From a review by Harris Goldsmith for New York Concert Review, January / February 2003.

Kapralova's songs are some of the best to come from any Czech composer, and certainly deserve a place in today's concert halls. The song Leden [January] was written in March of 1933, during Kapralova's third year at the Brno Conservatory, when she was eighteen years old [..] [Its] instrumentation is certainly unusual (even for Kapralova, who orchestrated one of her songs, but wrote the remainder for piano and voice only). The poem is by the great Czech poet, playwright, and writer Vitezslav Nezval. At this time, Nezval espoused surrealism, which Kapralova captures superbly in her harmonies and colors.
From the program notes by Timothy Cheek for Leden's premiere performance at the University of Michigan Britton Recital Hall on January 19, 2003.

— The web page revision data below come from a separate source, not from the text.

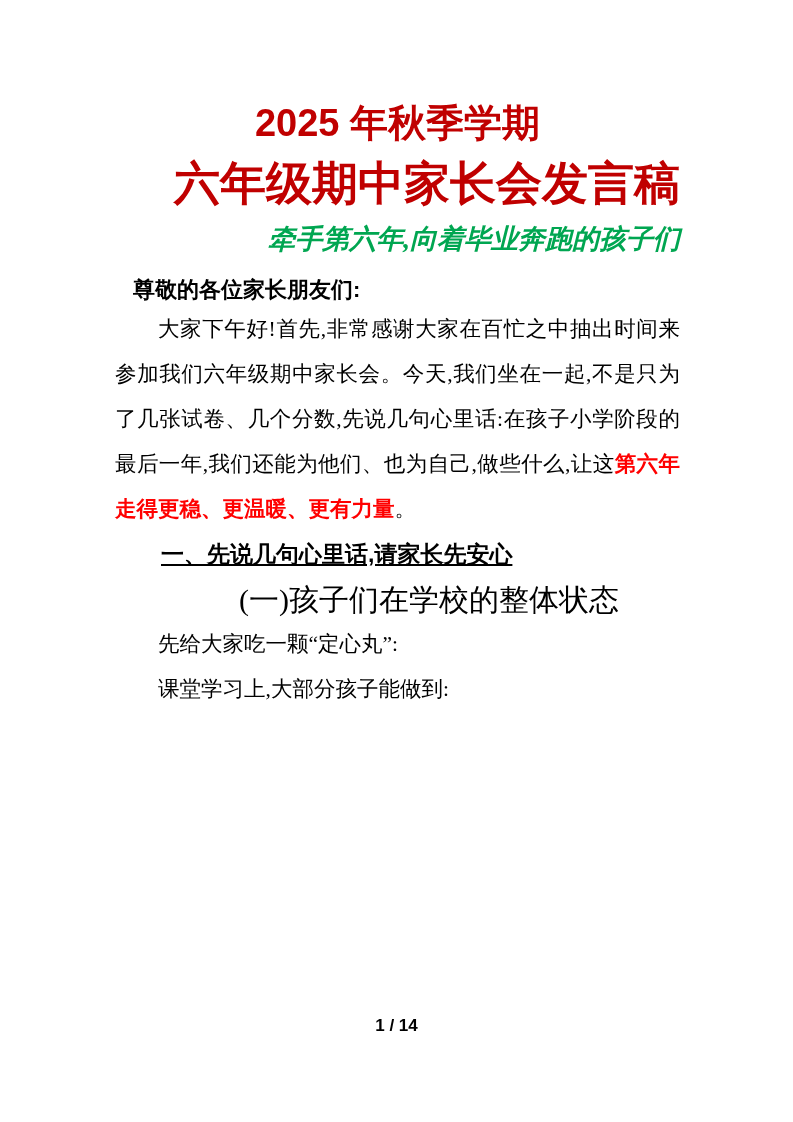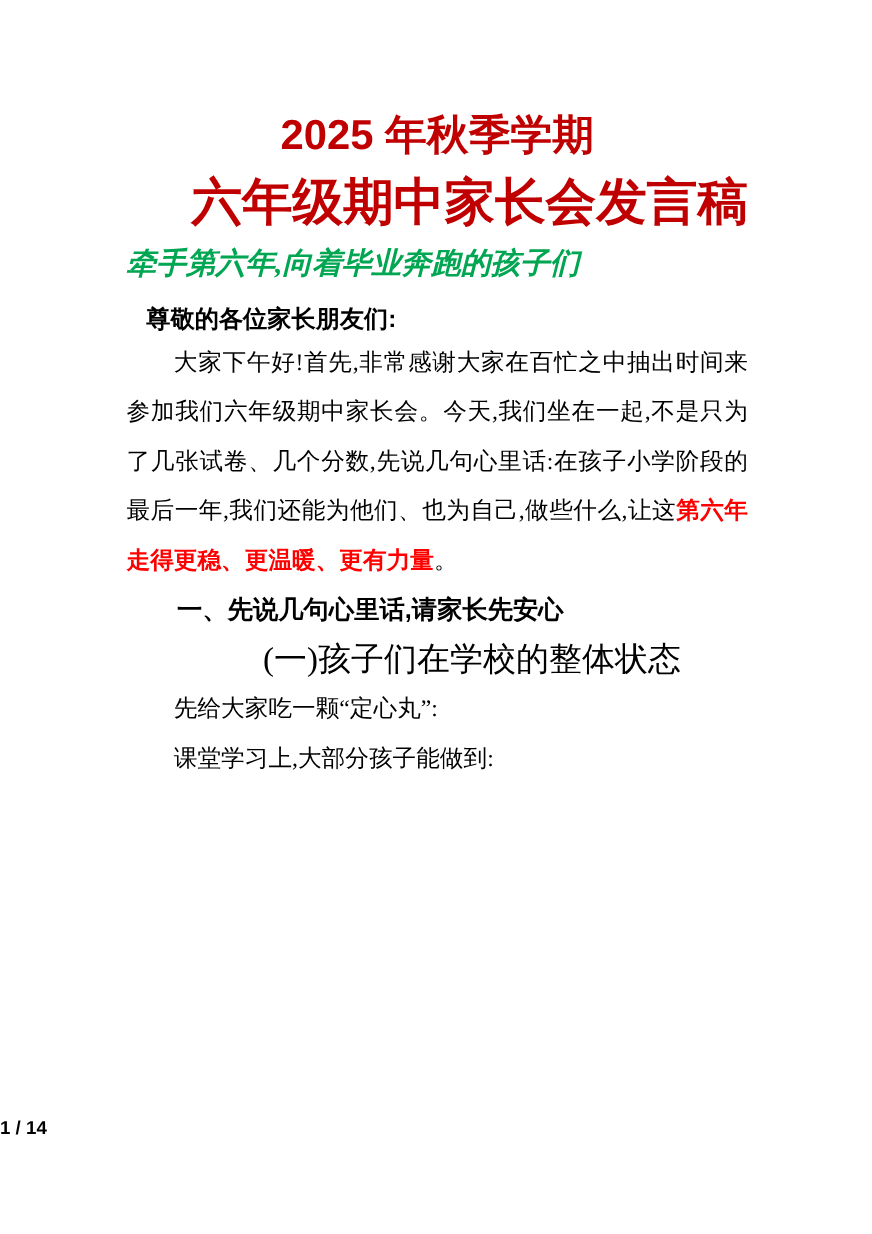--- a/index.html
+++ b/index.html
@@ -34,7 +34,7 @@
   }
   .subtitle {
     margin: 12px 0 0 0;
-    text-align: left;
+    text-align: right;
     color: var(--subtitle-green, #00a651);
     font-weight: bold;
     font-style: italic;

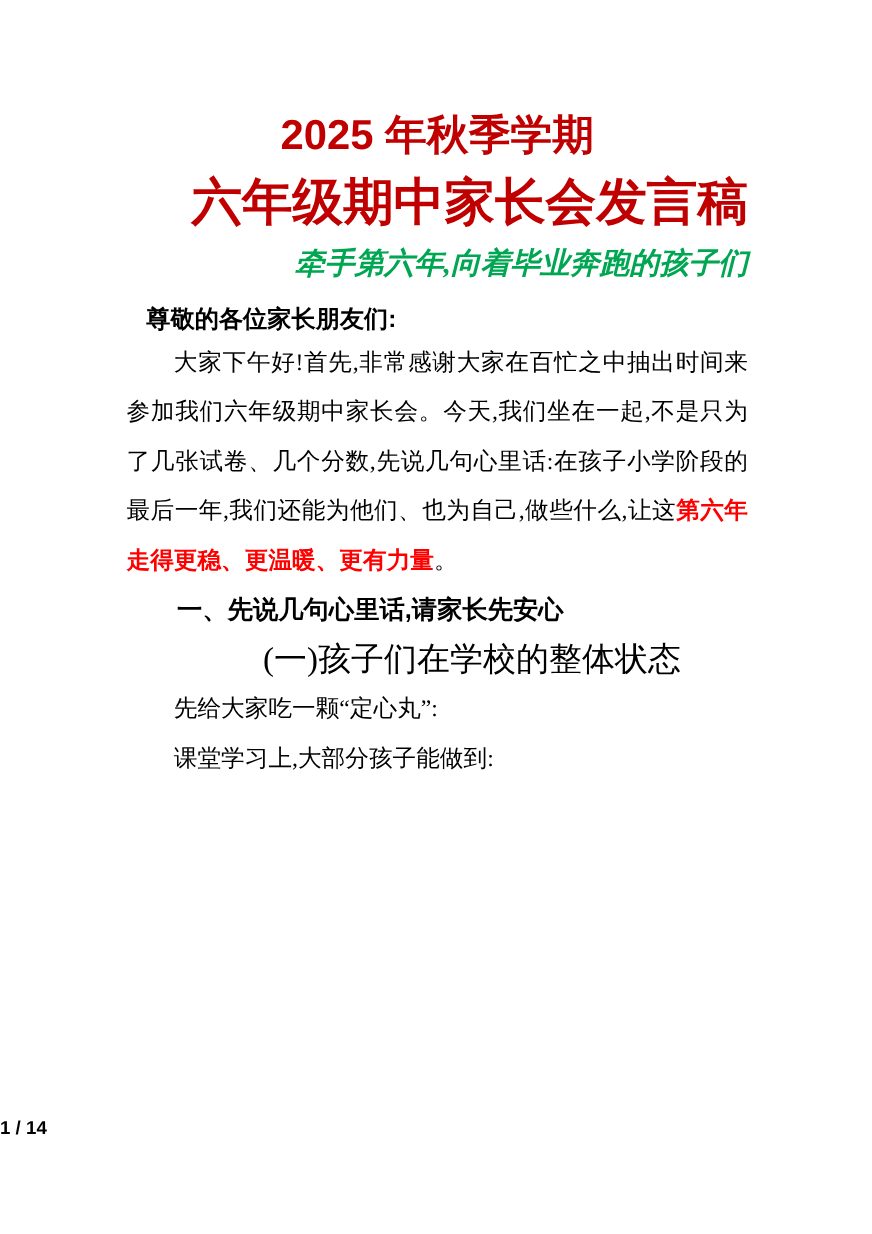--- a/index.html
+++ b/index.html
@@ -67,6 +67,7 @@
     font-size: 23px;
     line-height: 45px;
     text-indent: 2em;
+    text-decoration: underline;
   }
   .subsection-heading {
     margin: 0;

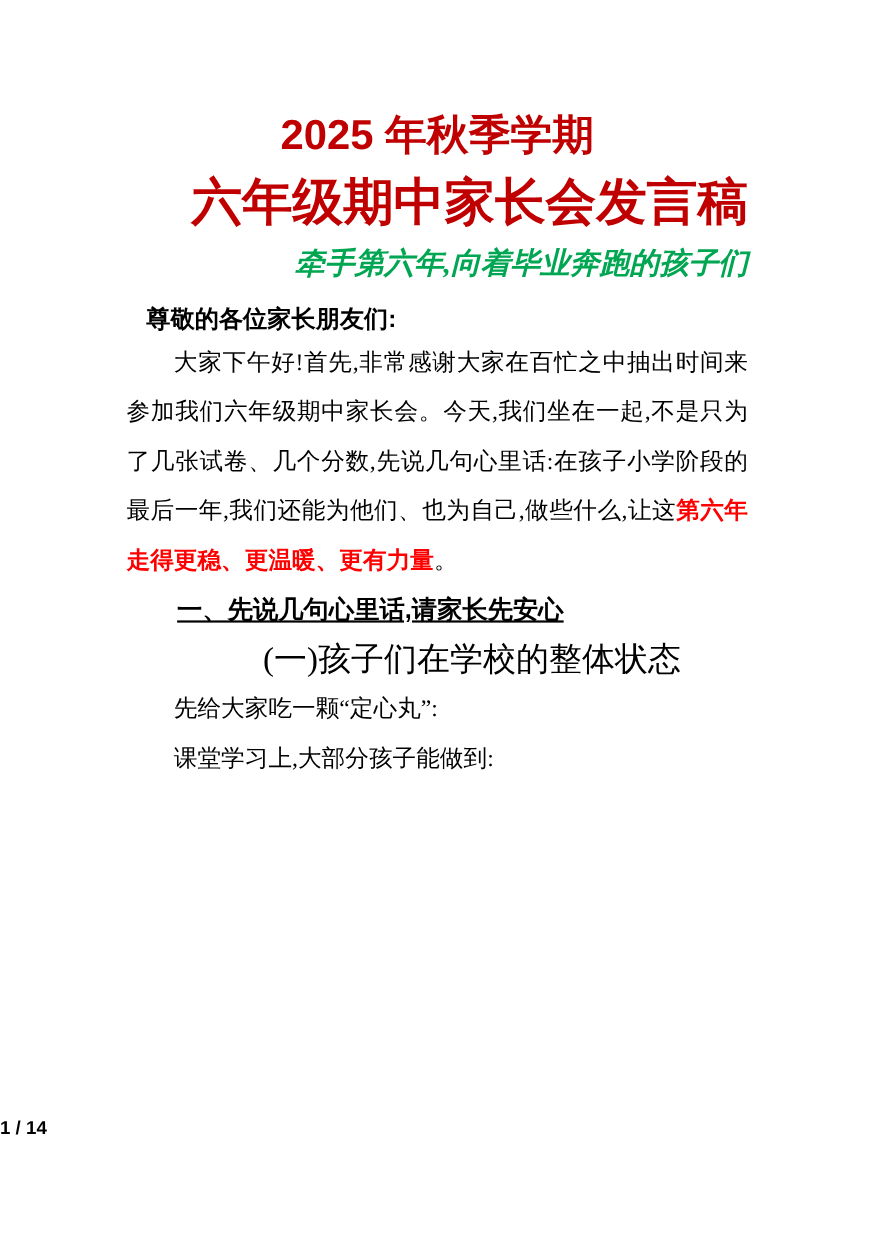--- a/index.html
+++ b/index.html
@@ -88,7 +88,7 @@
     left: 0;
     right: 0;
     top: 1016px;
-    text-align: left;
+    text-align: center;
     font-family: "Liberation Sans", sans-serif;
     font-weight: bold;
     font-size: 17px;

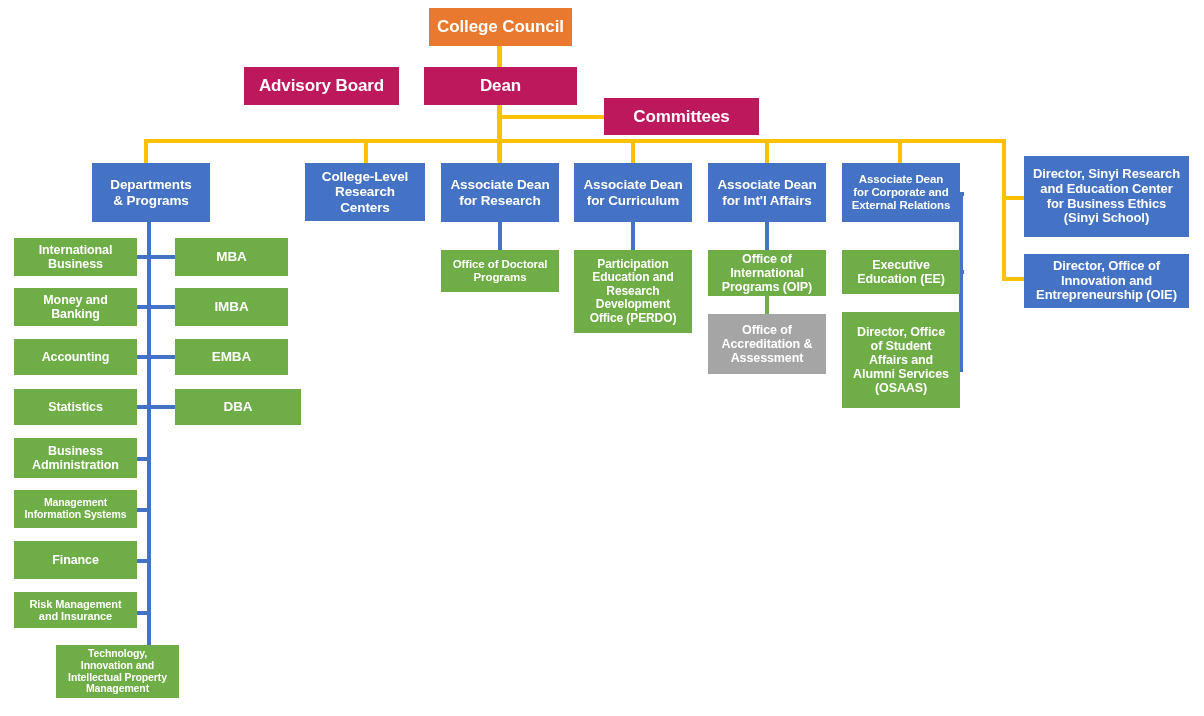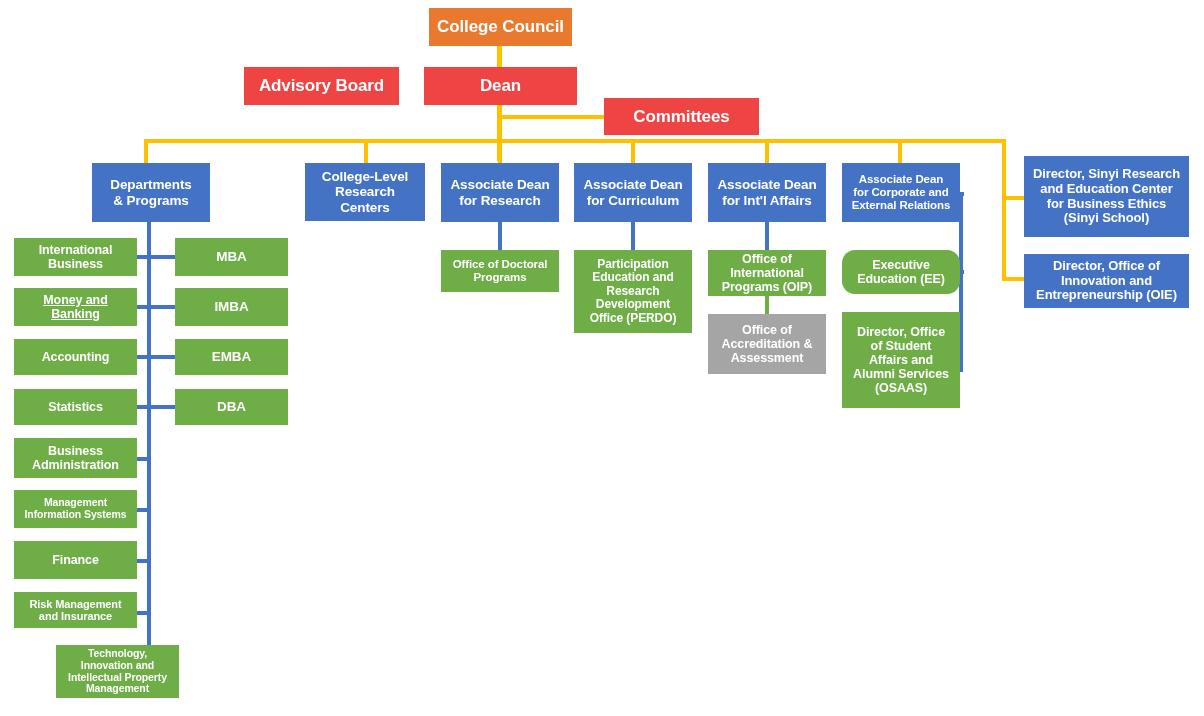--- a/index.html
+++ b/index.html
@@ -32,7 +32,7 @@
     letter-spacing: -0.1px;
   }
   .c-orange { background: #E8792E; }
-  .c-yellow { background: #ef4444; }
+  .c-yellow { background: #be185d; }
   .c-blue   { background: #4472C4; }
   .c-green  { background: #6FAD46; }
   .c-gray   { background: #A5A5A5; }

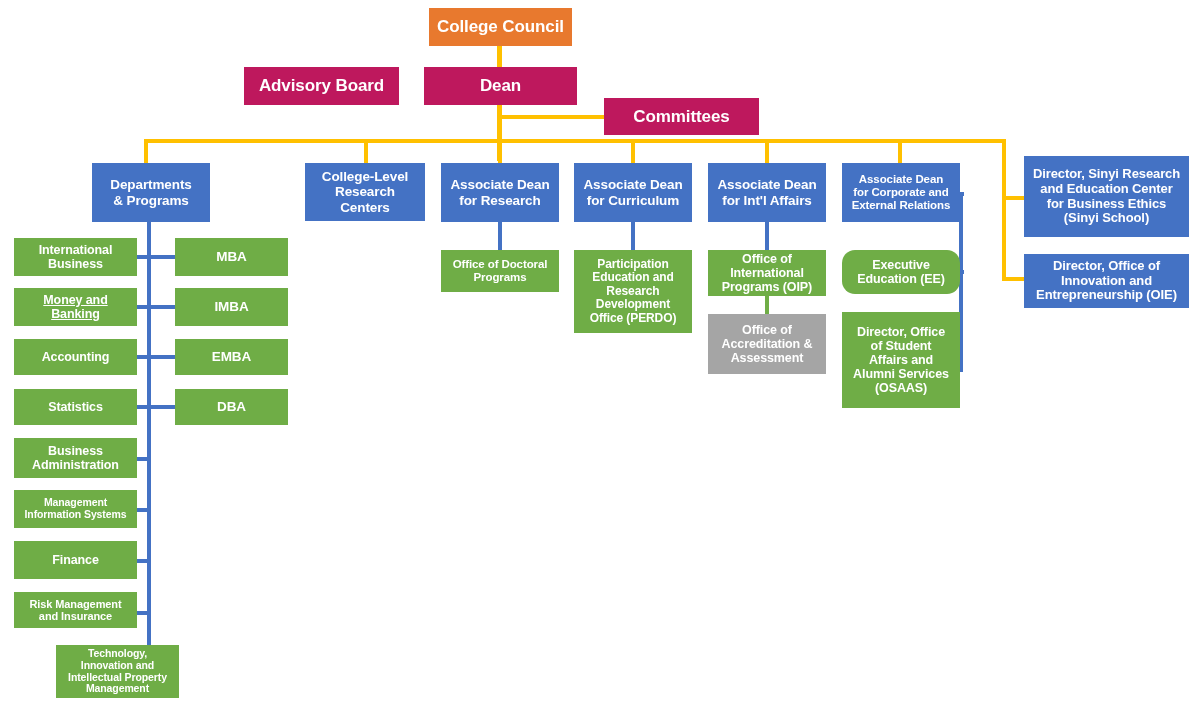--- a/index.html
+++ b/index.html
@@ -160,7 +160,7 @@
 Accreditation &amp;
 Assessment</div>
 
-  <div class="node c-green" style="left:842px; top:250px; width:118px; height:44px; font-size:12.5px;border-radius:13px;">Executive
+  <div class="node c-green" style="left:842px; top:250px; width:118px; height:44px; font-size:12.5px;">Executive
 Education (EE)</div>
 
   <div class="node c-green" style="left:842px; top:312px; width:118px; height:96px; font-size:12.5px;">Director, Office

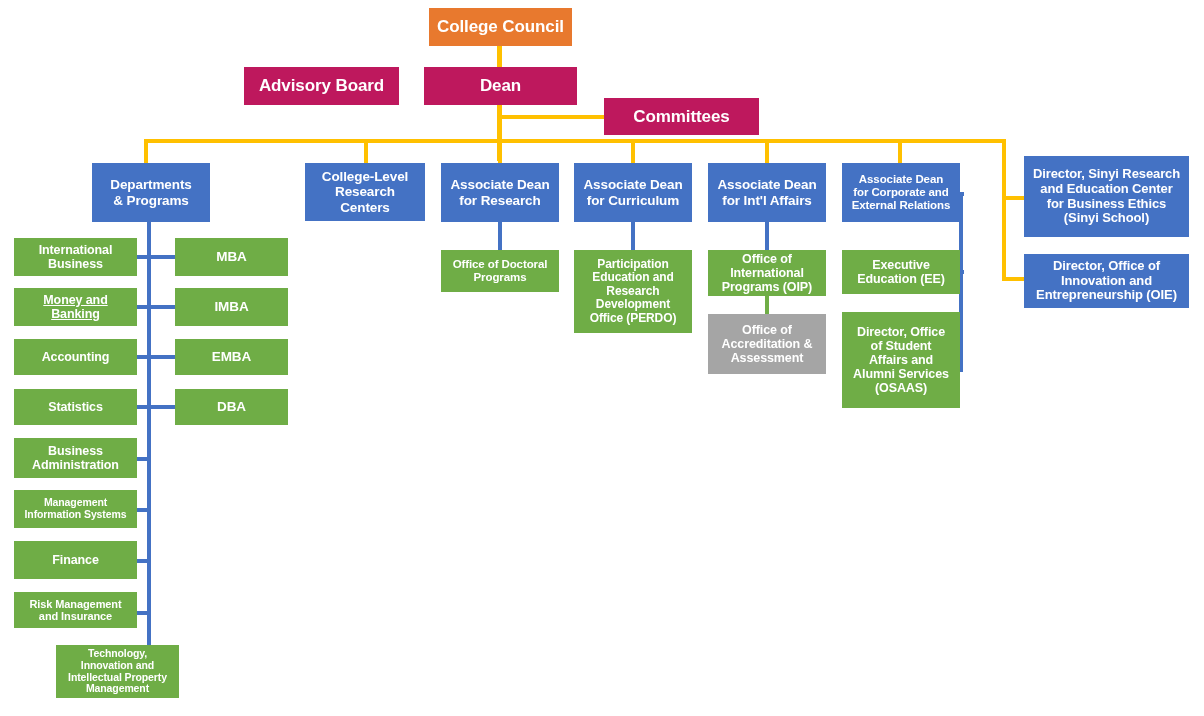--- a/index.html
+++ b/index.html
@@ -171,7 +171,7 @@
 
   <div class="node c-green" style="left:14px; top:238px; width:123px; height:38px; font-size:12.5px;">International
 Business</div>
-  <div class="node c-green" style="left:14px; top:288px; width:123px; height:38px; font-size:12.5px;text-decoration:underline;">Money and
+  <div class="node c-green" style="left:14px; top:288px; width:123px; height:38px; font-size:12.5px;">Money and
 Banking</div>
   <div class="node c-green" style="left:14px; top:339px; width:123px; height:36px; font-size:12.5px;text-align:right;">Accounting</div>
   <div class="node c-green" style="left:14px; top:389px; width:123px; height:36px; font-size:12.5px;">Statistics</div>

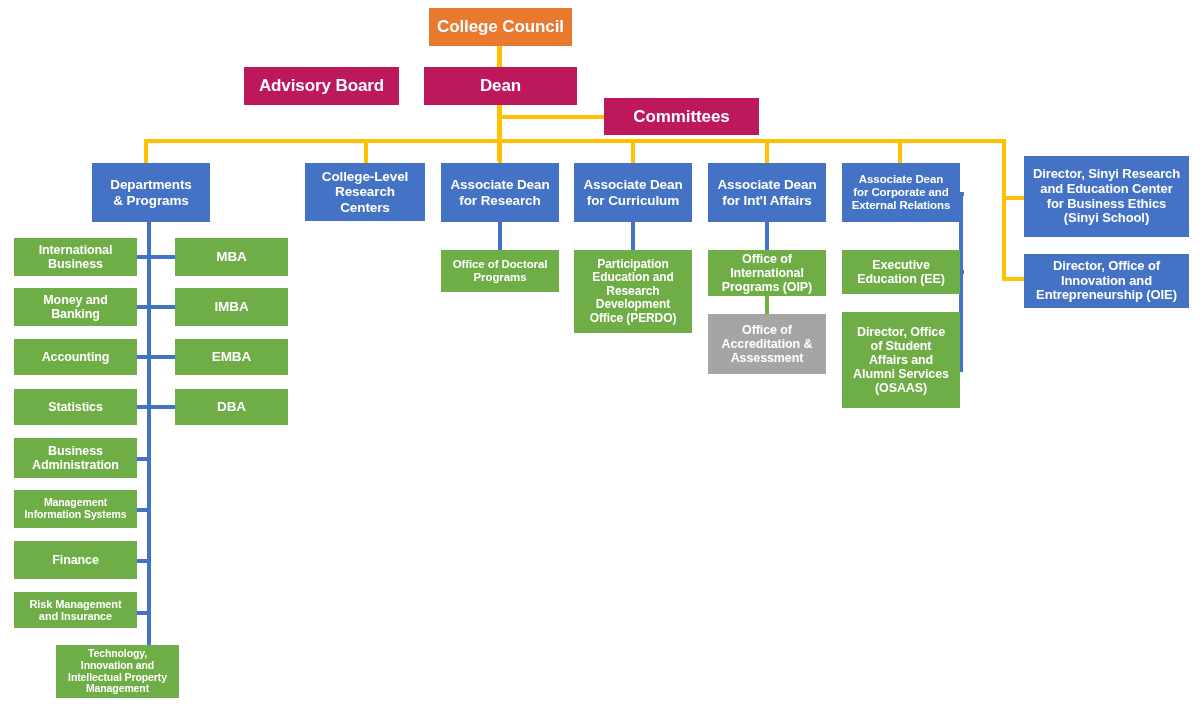--- a/index.html
+++ b/index.html
@@ -190,7 +190,7 @@
   <div class="node c-green" style="left:175px; top:238px; width:113px; height:38px; font-size:13.5px;">MBA</div>
   <div class="node c-green" style="left:175px; top:288px; width:113px; height:38px; font-size:13.5px;">IMBA</div>
   <div class="node c-green" style="left:175px; top:339px; width:113px; height:36px; font-size:13.5px;">EMBA</div>
-  <div class="node c-green" style="left:175px; top:389px; width:113px; height:36px; font-size:13.5px;">DBA</div>
+  <div class="node c-green" style="left:175px; top:389px; width:126px; height:36px; font-size:13.5px;">DBA</div>
 
 </div>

Vanocni preludium Vitezslavy Kapralove predstavuje dve a pul minuty sveziho divciho usmevu v podobe komorni hudby. Kraticky celek pusobi uzasne jemnym a prchavym dojmem jako mirne rozostrena fotografie vanocni zasnezene krajiny. Pruzracny pastyrsky motiv v barve horny s hobojem je zabaleny do zamlzene krajky drobnych smyccovych sestnactin oscilujicich v obou modech dur i moll soucasne. Barva harfy s klavirem, ktera pres smycce obcas prosvita, nutne vyvola asociaci s instrumentaci skladatelcina vzoru - s Bohuslavem Martinu, stejne jako radostne vysvitnuti cisteho duroveho souzvuku z jemne disonantniho prediva.
Czech Radio Publishing House, January 15, 2003.